**DATA FOR THIS EXERCISE**.
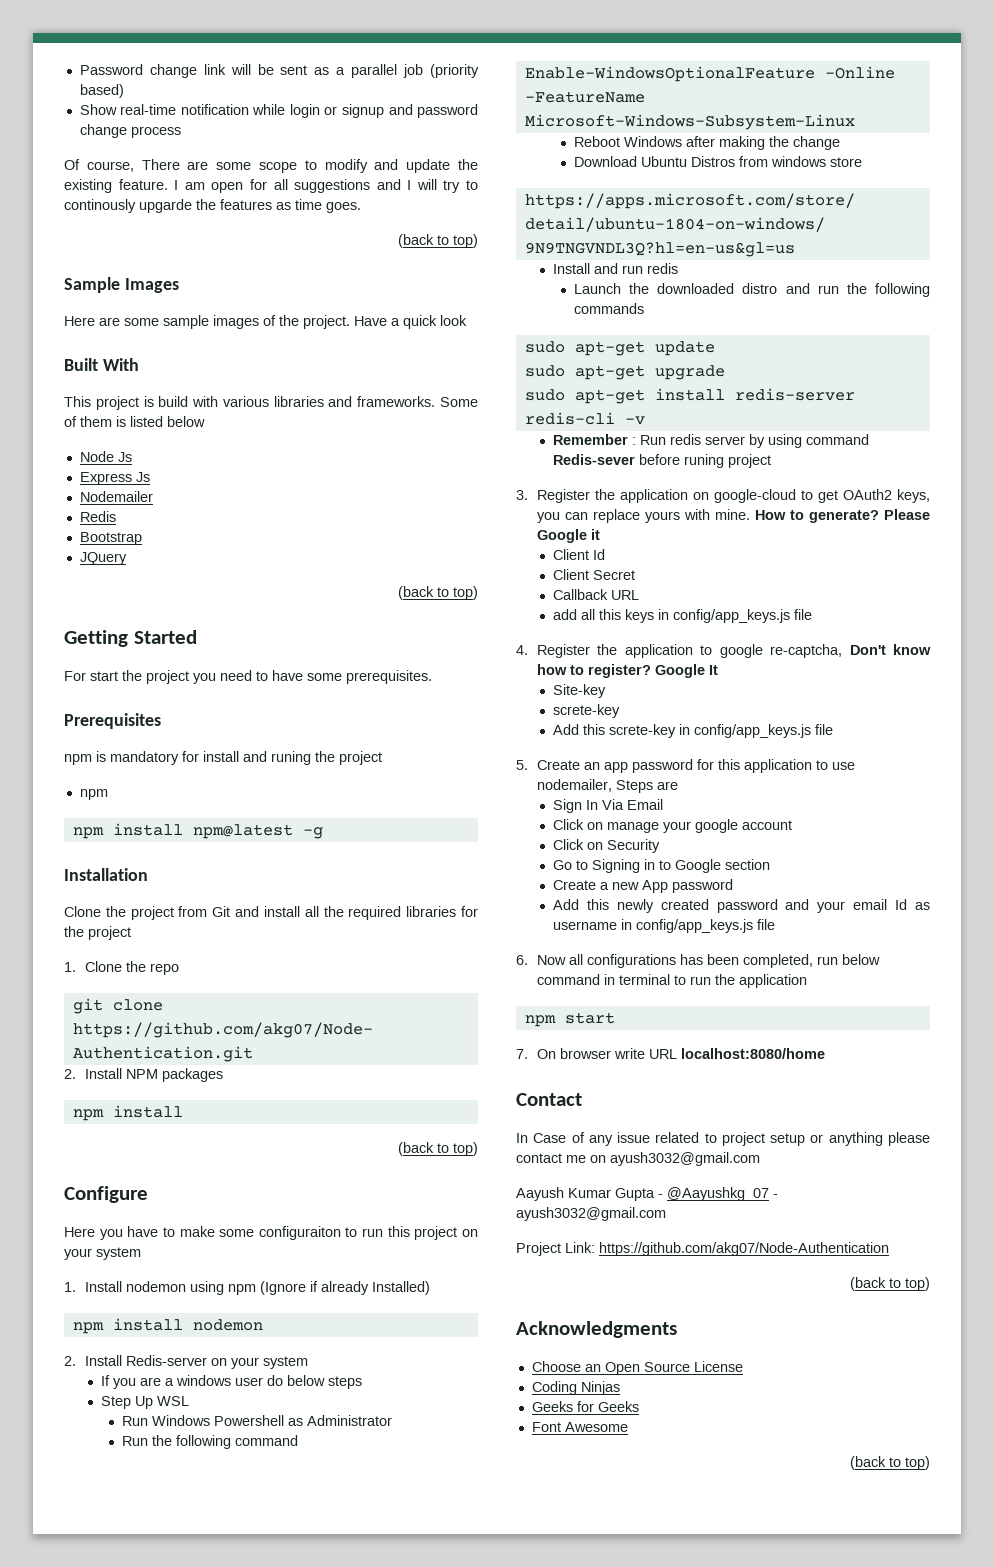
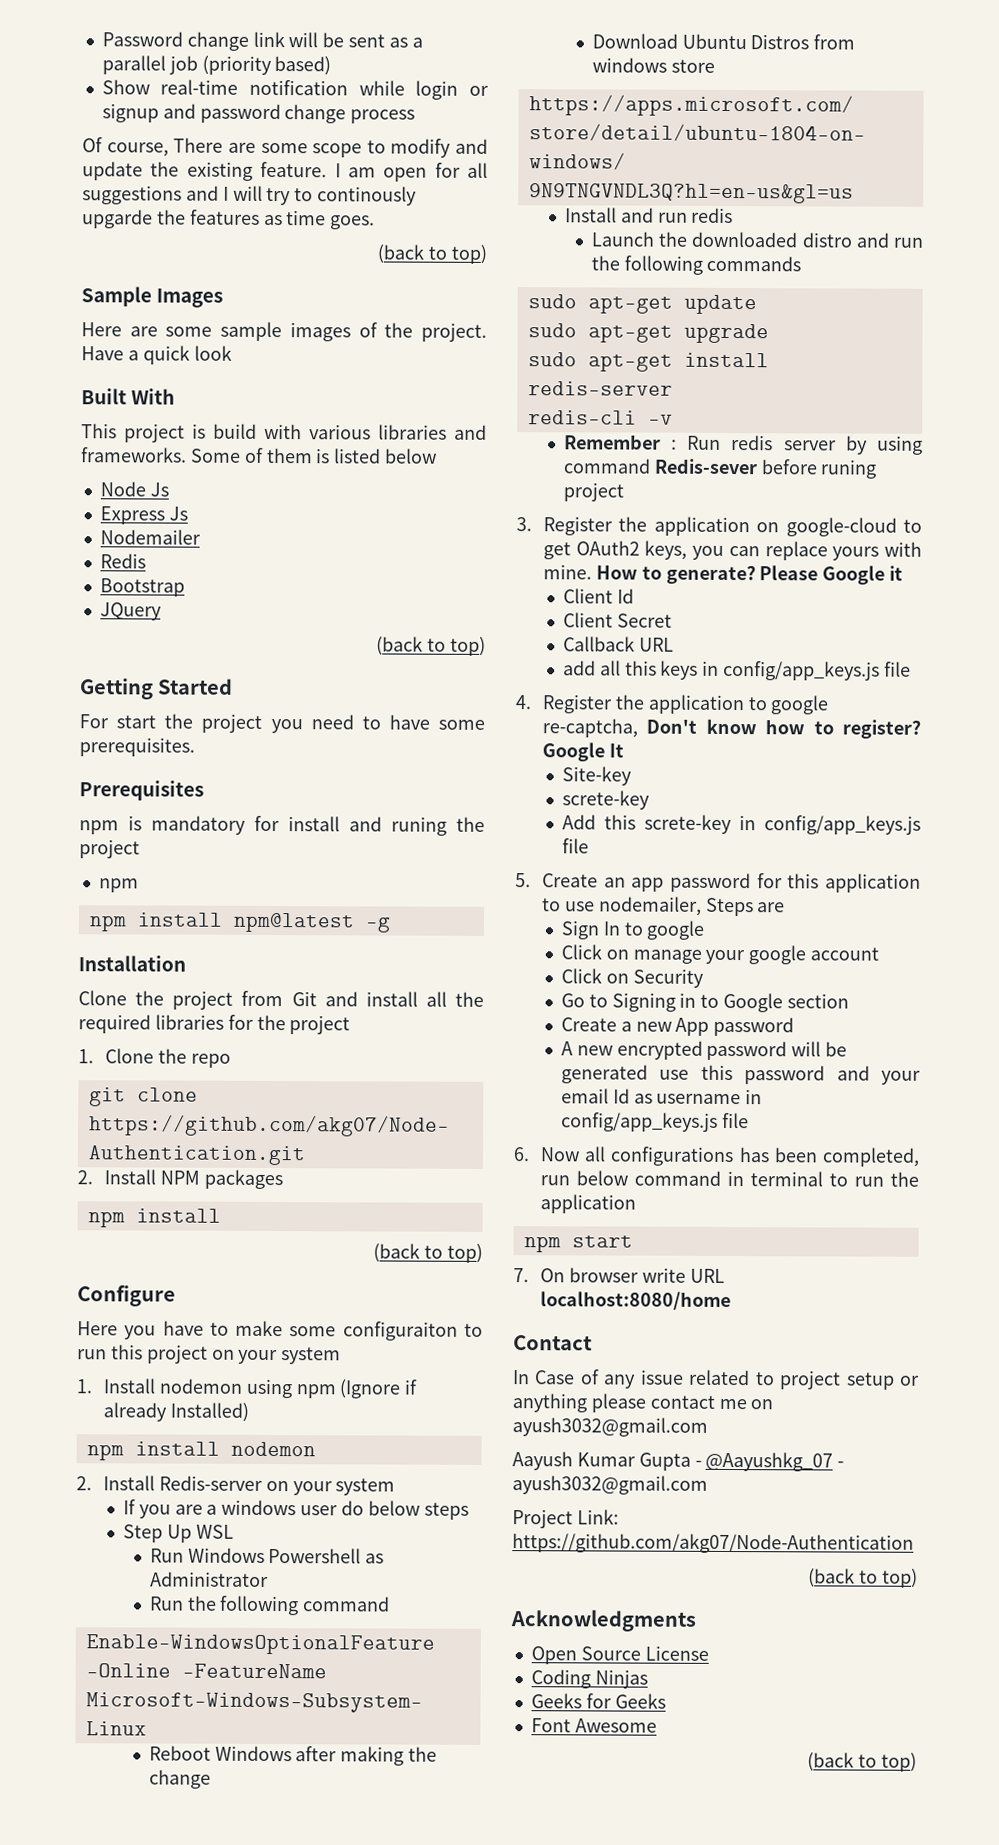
[601,799,663,810] Via Email -> [623,920,706,940] to google
[552,899,709,913] Add this newly created -> [560,1040,848,1061] [560,1064,733,1084] A new encrypted password will be generated use this
[531,1361,601,1372] Choose an -> (697, 1620) none

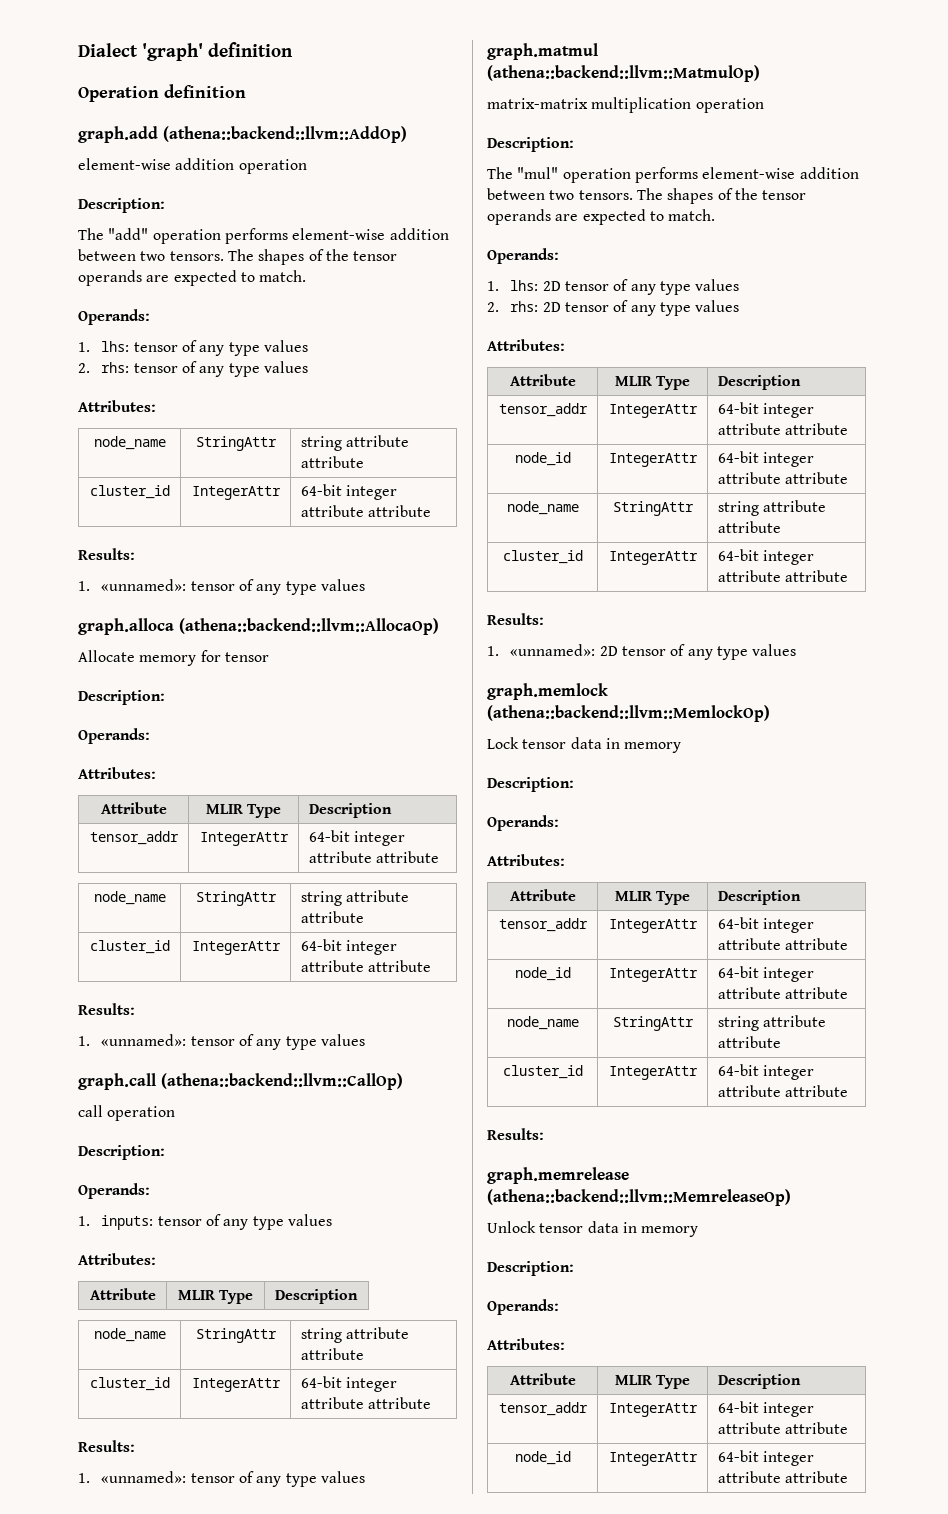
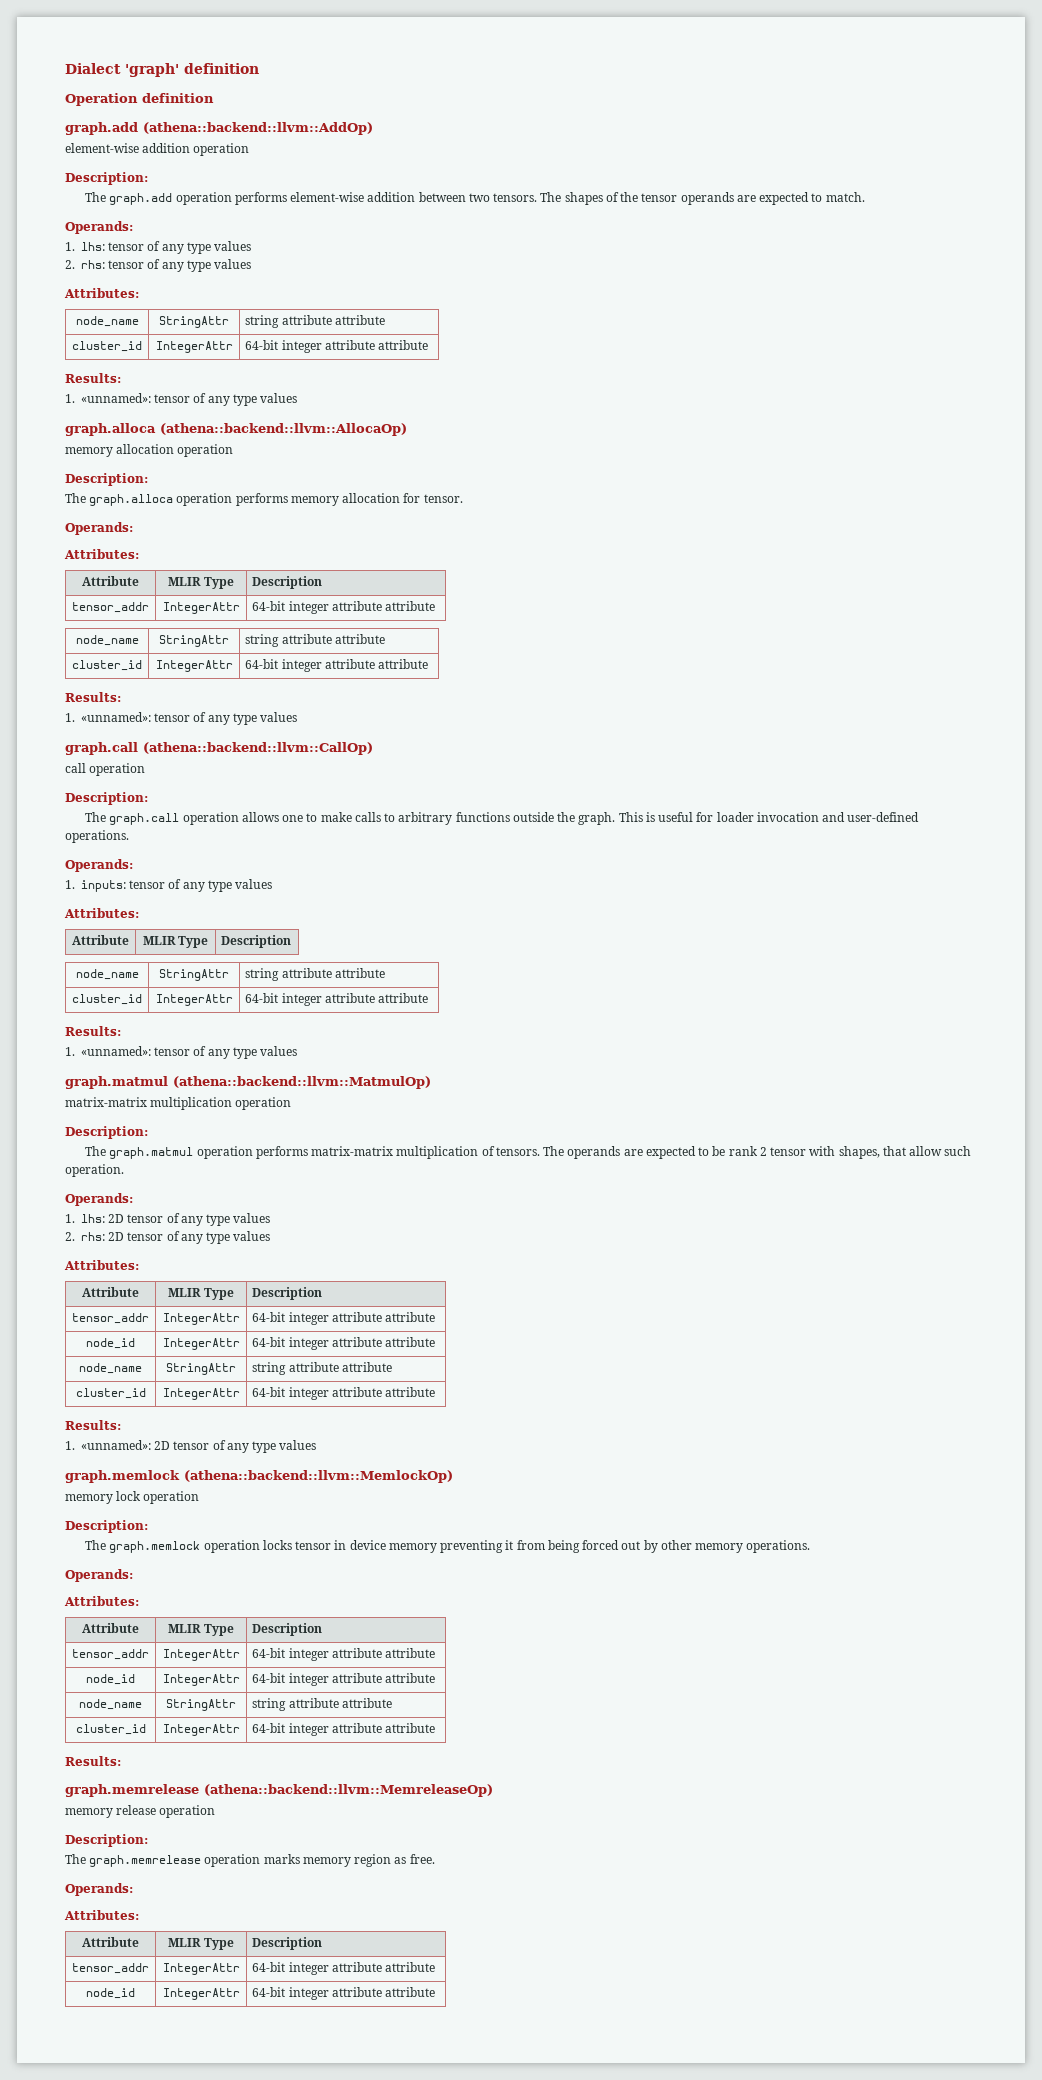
[108,228,149,240] "add" -> [109,193,173,205] graph.add
[78,650,269,666] [78,690,165,705] Allocate memory for tensor // Description: -> [65,444,234,457] [65,473,148,486] [65,493,463,506] memory allocation operation // Description: // The graph.alloca operation performs memory allocation for tensor.
(165, 1152) none -> [85,812,920,825] [65,830,129,843] // The graph.call operation allows one to make calls to arbitrary functions outside the graph. This is useful for loader invocation and user-defined operations.
[517,167,859,183] [487,188,807,204] [487,209,716,225] "mul" operation performs element-wise addition between two tensors. The shapes of the tensor operands are expected to match. -> [109,1146,972,1159] [65,1164,124,1177] graph.matmul operation performs matrix-matrix multiplication of tensors. The operands are expected to be rank 2 tensor with shapes, that allow such operation.
[487,737,682,753] [487,777,574,792] Lock tensor data in memory // Description: -> [65,1491,200,1504] [65,1520,148,1533] [85,1540,811,1553] memory lock operation // Description: // The graph.memlock operation locks tensor in device memory preventing it from being forced out by other memory operations.
[487,1221,699,1237] [487,1261,574,1276] Unlock tensor data in memory // Description: -> [65,1805,216,1818] [65,1834,148,1847] [65,1854,435,1867] memory release operation // Description: // The graph.memrelease operation marks memory region as free.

**DIRECTIONS FOR THIS TASK**.
Only the number is wanted: how many lines in the entries above contain the string "performs"?

**REPLY TO THE EXERCISE**.
2